=== Material provided ===

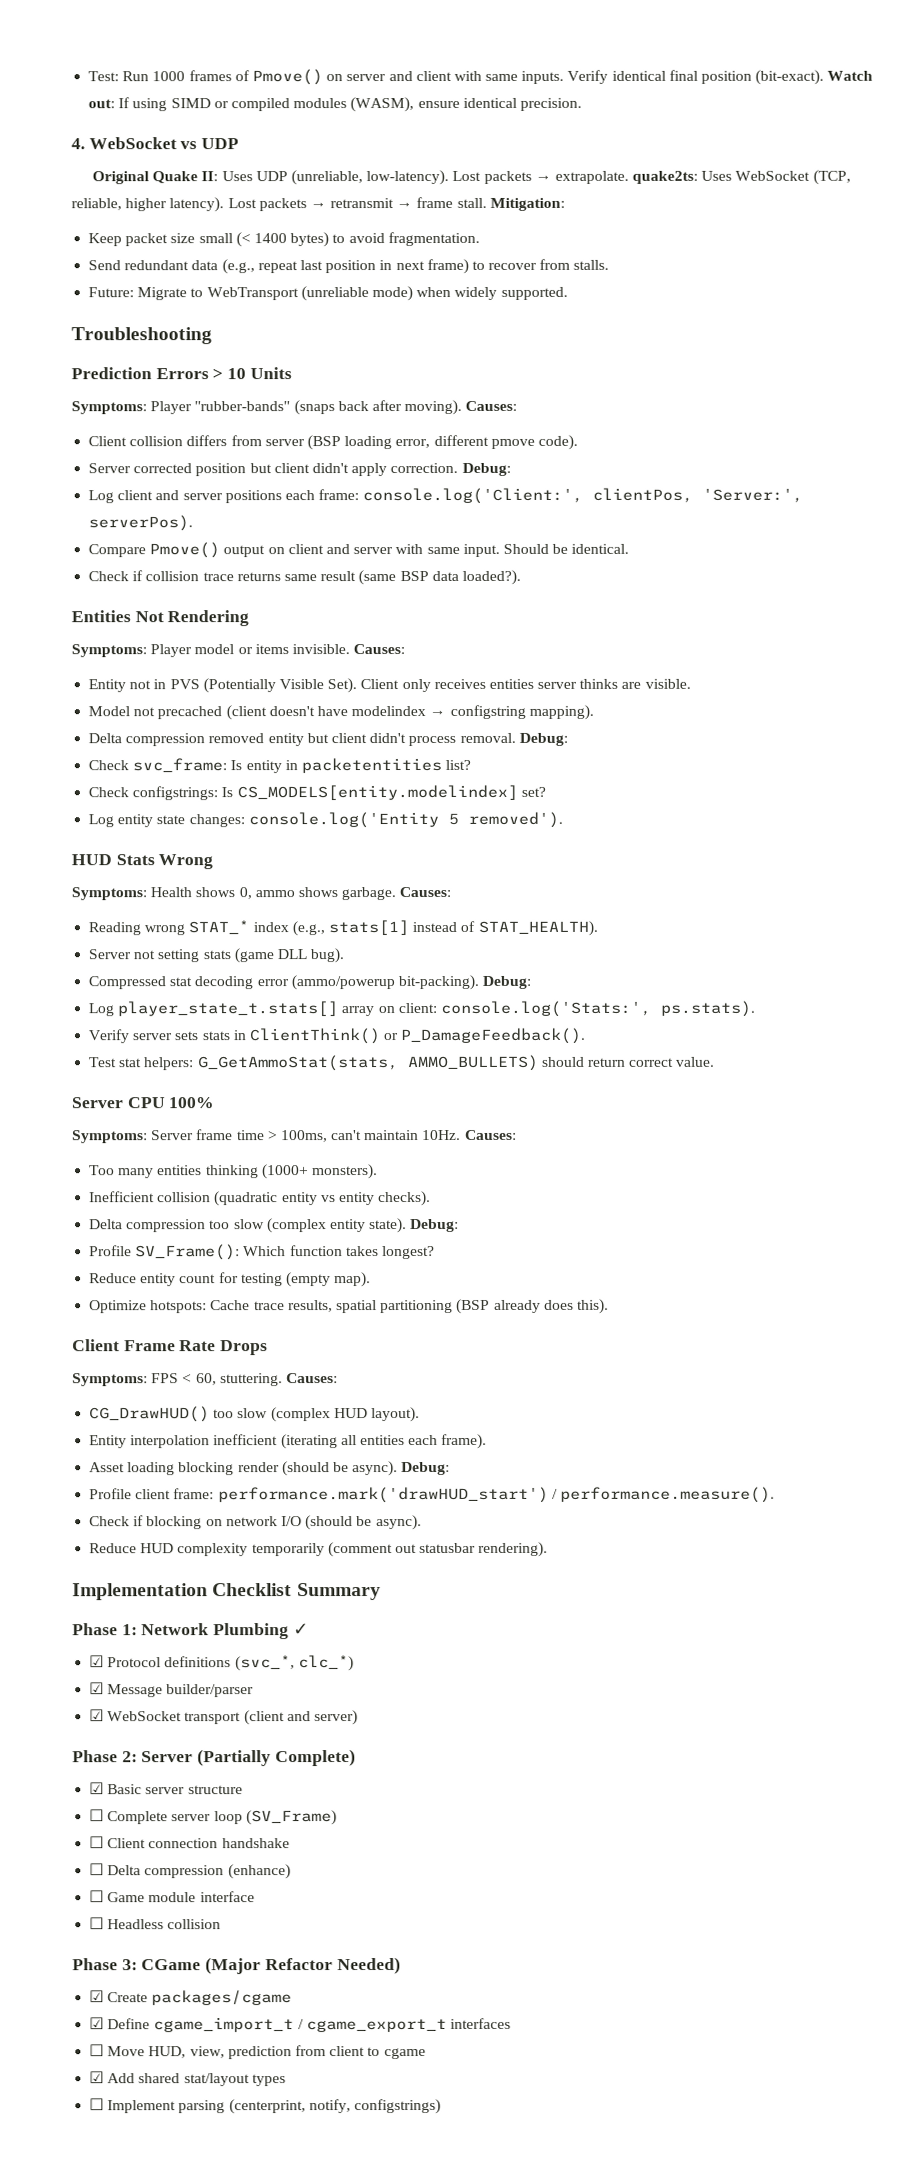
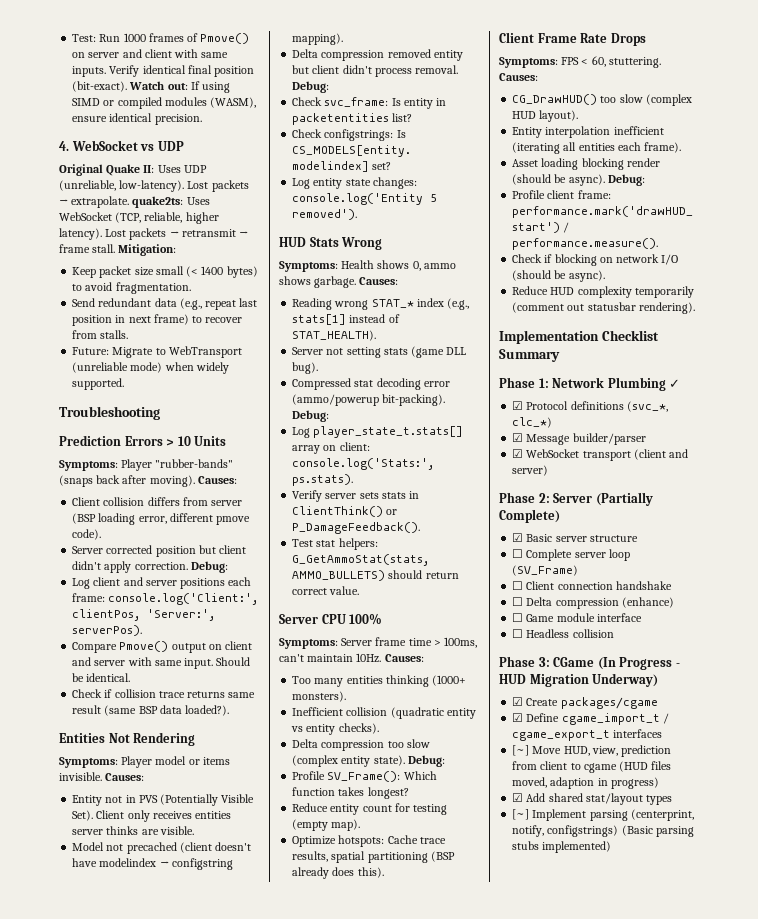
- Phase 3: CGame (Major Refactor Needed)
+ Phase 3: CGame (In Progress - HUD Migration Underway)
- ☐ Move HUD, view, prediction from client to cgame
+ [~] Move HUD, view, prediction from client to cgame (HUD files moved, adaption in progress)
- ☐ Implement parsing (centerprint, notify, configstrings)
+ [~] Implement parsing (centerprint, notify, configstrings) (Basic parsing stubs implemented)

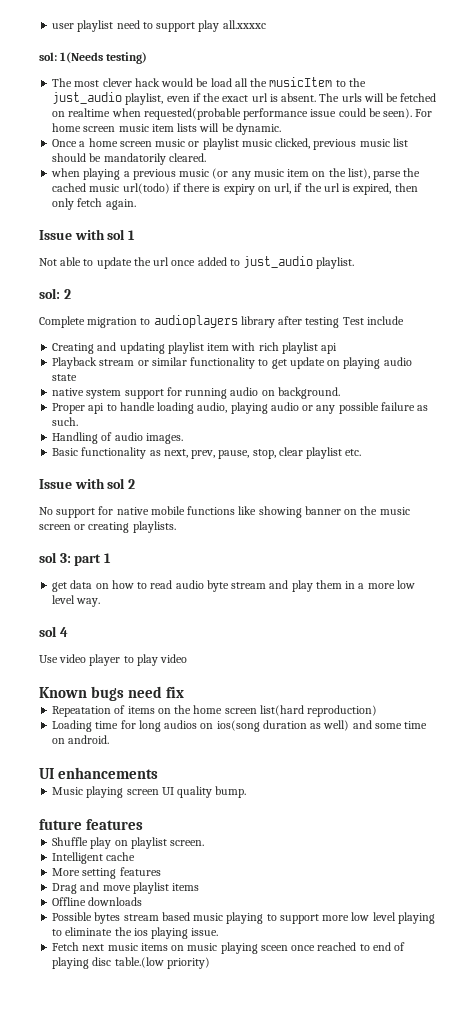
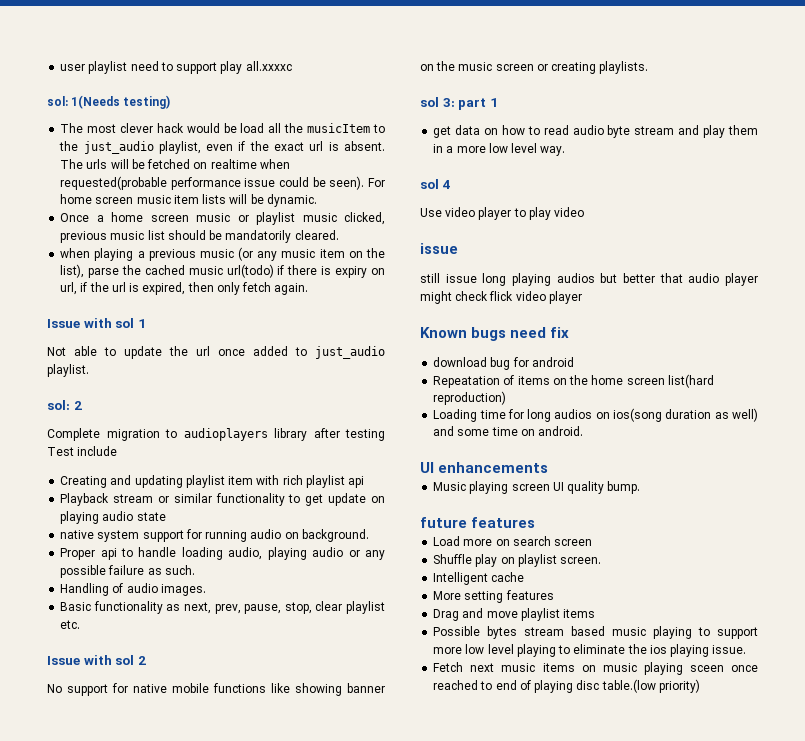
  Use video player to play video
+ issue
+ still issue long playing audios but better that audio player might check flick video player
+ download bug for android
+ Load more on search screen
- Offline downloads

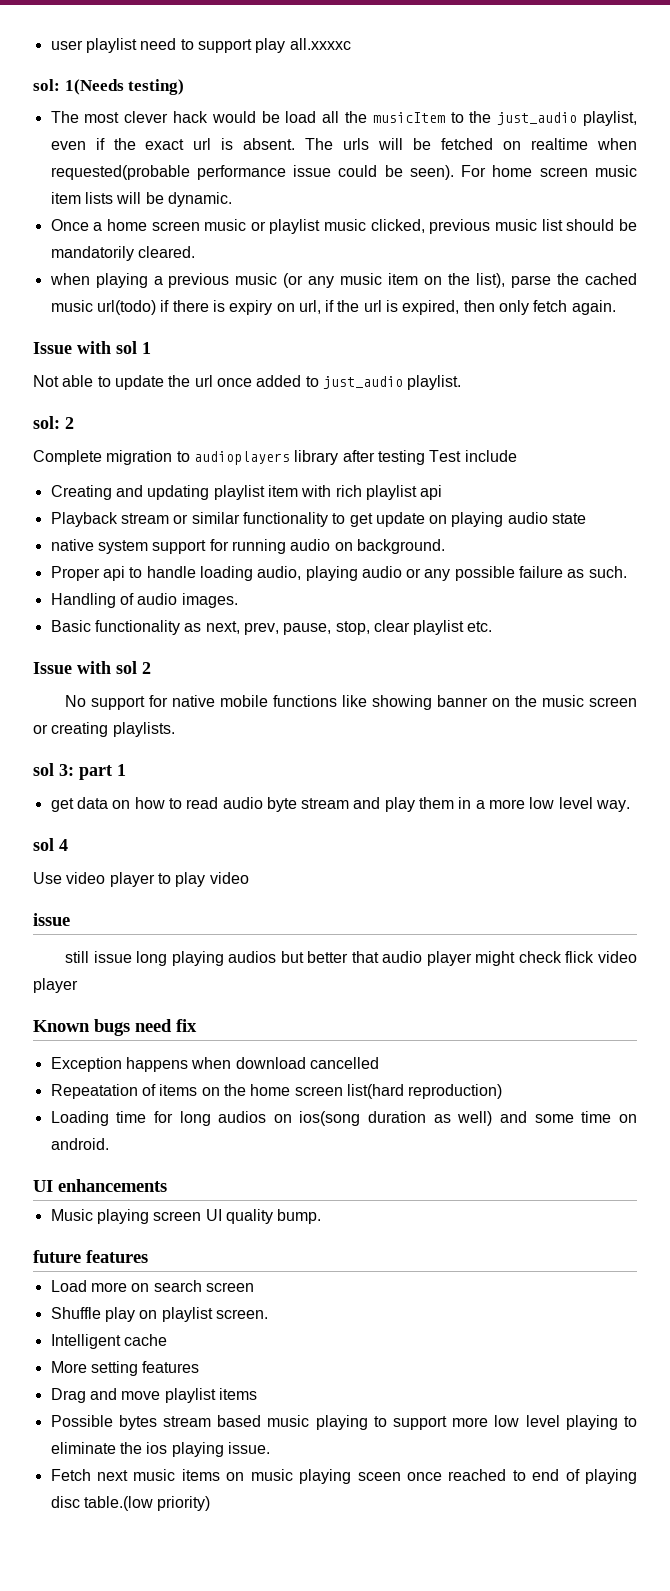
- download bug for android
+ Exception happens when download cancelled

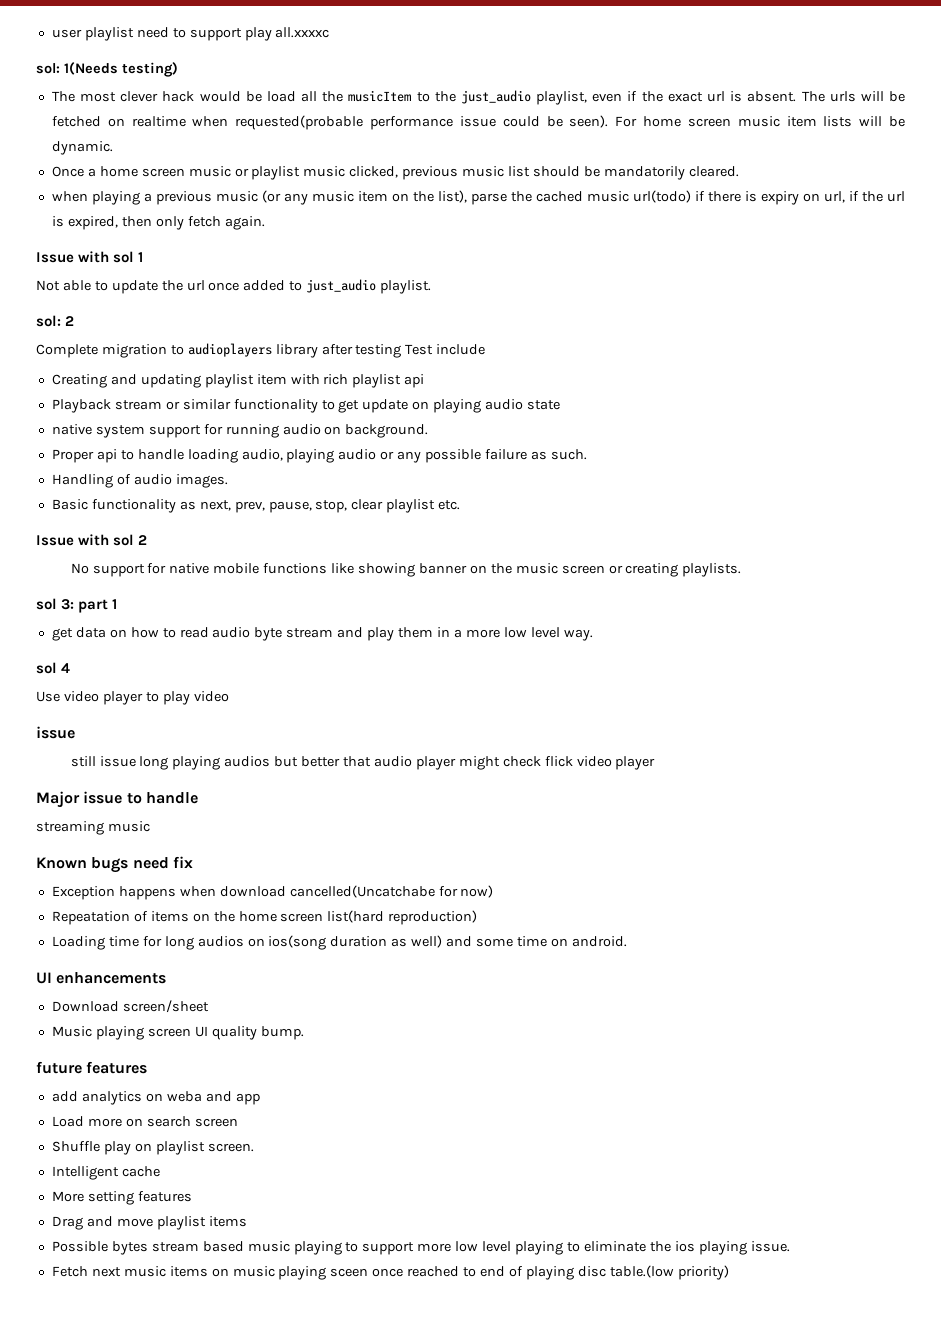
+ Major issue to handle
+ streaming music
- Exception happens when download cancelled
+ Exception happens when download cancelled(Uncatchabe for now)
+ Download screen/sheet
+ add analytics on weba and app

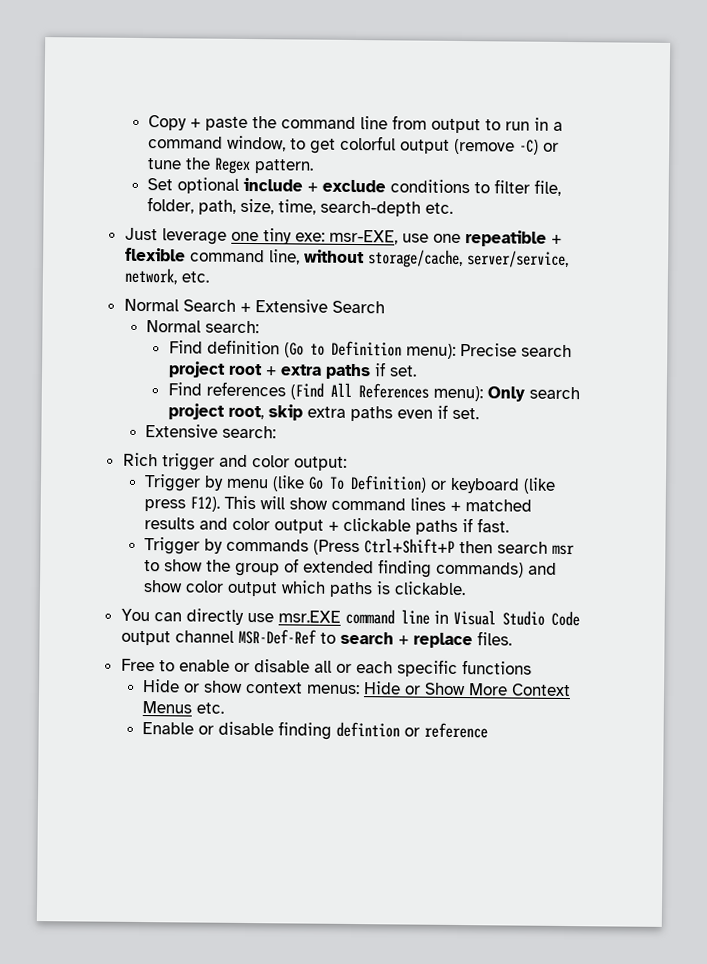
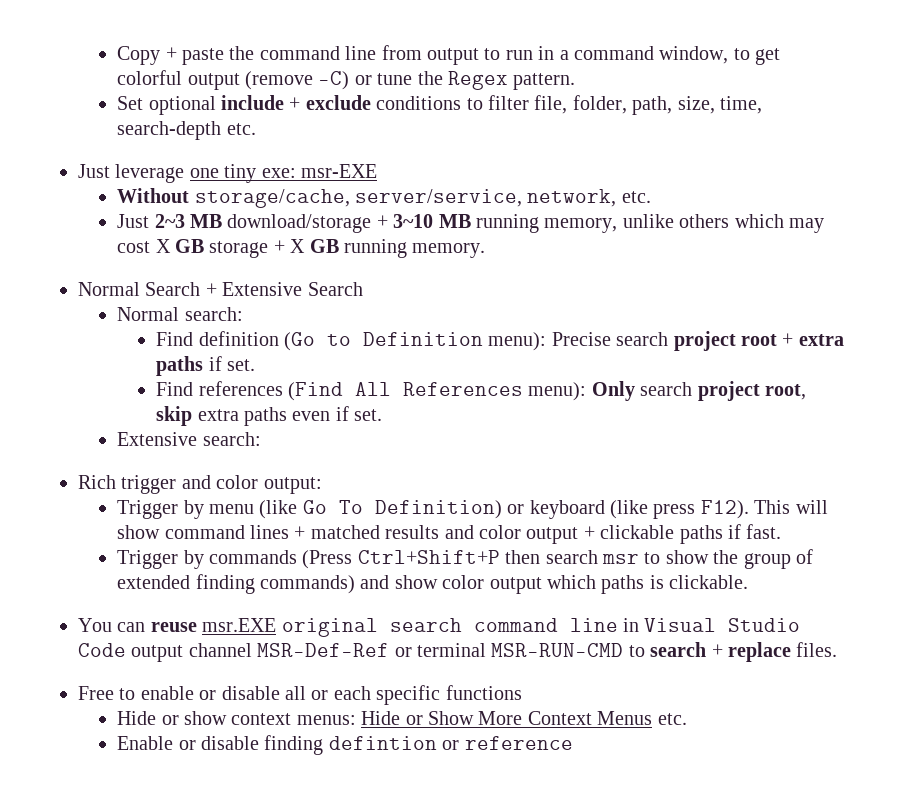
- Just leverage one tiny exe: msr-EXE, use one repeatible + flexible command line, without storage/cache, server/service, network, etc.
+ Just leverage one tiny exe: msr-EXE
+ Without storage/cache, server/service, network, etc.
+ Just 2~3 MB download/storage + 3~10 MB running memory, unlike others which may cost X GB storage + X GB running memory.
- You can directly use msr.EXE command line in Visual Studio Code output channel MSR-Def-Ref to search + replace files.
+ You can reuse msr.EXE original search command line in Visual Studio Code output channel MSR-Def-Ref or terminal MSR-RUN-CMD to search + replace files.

===

● Task description: The whole listing, pictures excluded, should be output exactly.

● Exercise response:
- Phase 3: CGame (Major Refactor Needed)
+ Phase 3: CGame (In Progress - HUD Migration Underway)
- ☐ Move HUD, view, prediction from client to cgame
+ [~] Move HUD, view, prediction from client to cgame (HUD files moved, adaption in progress)
- ☐ Implement parsing (centerprint, notify, configstrings)
+ [~] Implement parsing (centerprint, notify, configstrings) (Basic parsing stubs implemented)

  Use video player to play video
+ issue
+ still issue long playing audios but better that audio player might check flick video player
+ download bug for android
+ Load more on search screen
- Offline downloads

- download bug for android
+ Exception happens when download cancelled

+ Major issue to handle
+ streaming music
- Exception happens when download cancelled
+ Exception happens when download cancelled(Uncatchabe for now)
+ Download screen/sheet
+ add analytics on weba and app

- Just leverage one tiny exe: msr-EXE, use one repeatible + flexible command line, without storage/cache, server/service, network, etc.
+ Just leverage one tiny exe: msr-EXE
+ Without storage/cache, server/service, network, etc.
+ Just 2~3 MB download/storage + 3~10 MB running memory, unlike others which may cost X GB storage + X GB running memory.
- You can directly use msr.EXE command line in Visual Studio Code output channel MSR-Def-Ref to search + replace files.
+ You can reuse msr.EXE original search command line in Visual Studio Code output channel MSR-Def-Ref or terminal MSR-RUN-CMD to search + replace files.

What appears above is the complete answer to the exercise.